Gone

42 14 0
                                    

Bismillahirrahmanirrahim

Allahumma sholli'ala Sayyidina Muhammad wa'ala ali Sayyidina Muhammad.

Selamat membaca🤗

°°°

Faricha mengusap sisa air matanya. Ia tidak menyangka, ternyata yang melakukan hal itu adalah teman-temannya sendiri. Masih teringat jelas akan ruangan gelap dan suara tokek—yang menakutkan menurut Faricha—di kepalanya, bahkan suasana yang ia lewati kini malah terasa seperti itu.

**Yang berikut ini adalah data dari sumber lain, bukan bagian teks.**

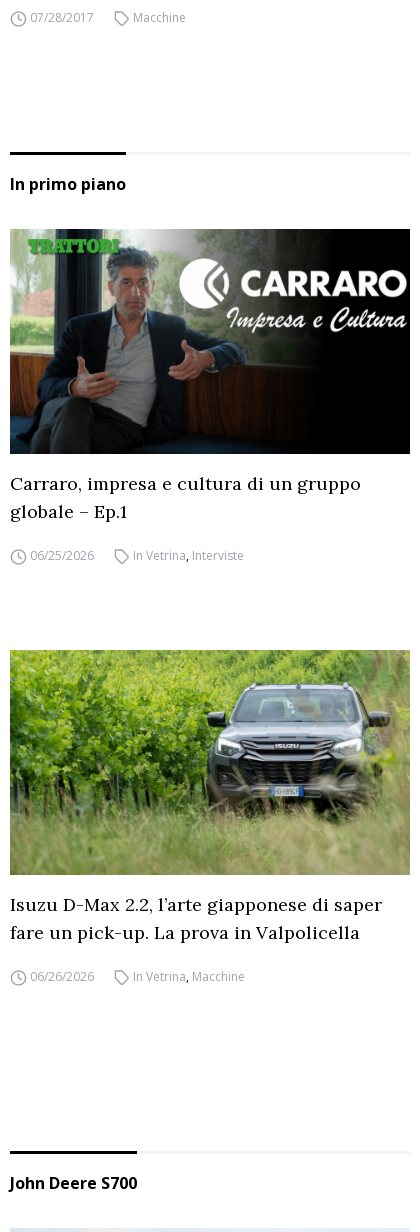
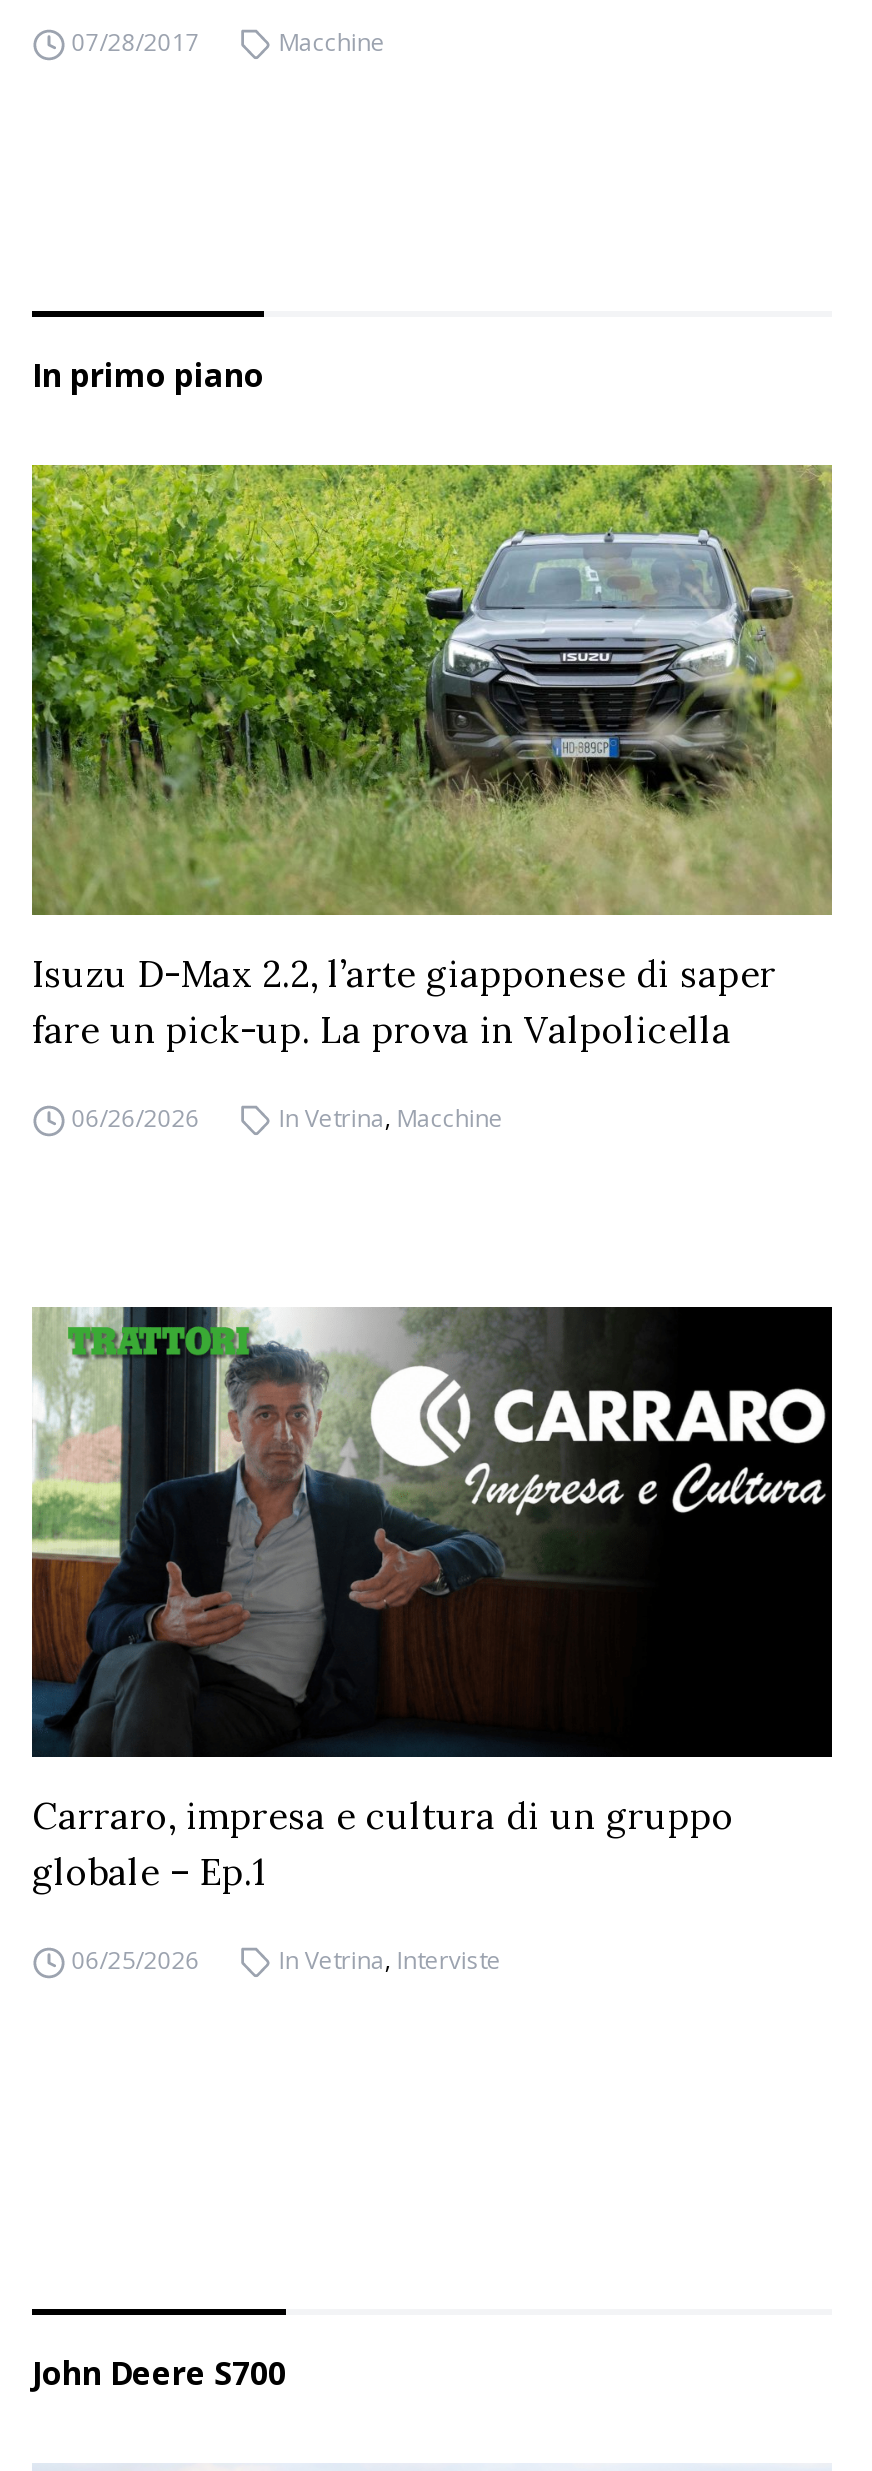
moved down: [image] | Carraro, impresa e cultura di un gruppo | globale – Ep.1 | 06/25/2026 | In Vetrina, Interviste

moved up: [image] | Isuzu D-Max 2.2, l’arte giapponese di saper | fare un pick-up. La prova in Valpolicella | 06/26/2026 | In Vetrina, Macchine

Di tengah jalan, ia bertemu dengan Bilman, tanpa Rahsya. Laki-laki itu menatapnya penasaran.

"Lo ...?"

Faricha hanya menaikkan satu alisnya.

Bilman merogoh saku jaketnya.

"Happy Birthday." Bilman menyerahkan dua gantungan kunci dengan gantungan sandal bermotif batik—gantungan yang sempat Bilman pamerkan saat ia liburan ke Jogjakarta, saat mereka kecil dulu.

Faricha menerimanya.

"Terima kasih."

Laki-laki itu mengangguk. "Iya, sama-sama."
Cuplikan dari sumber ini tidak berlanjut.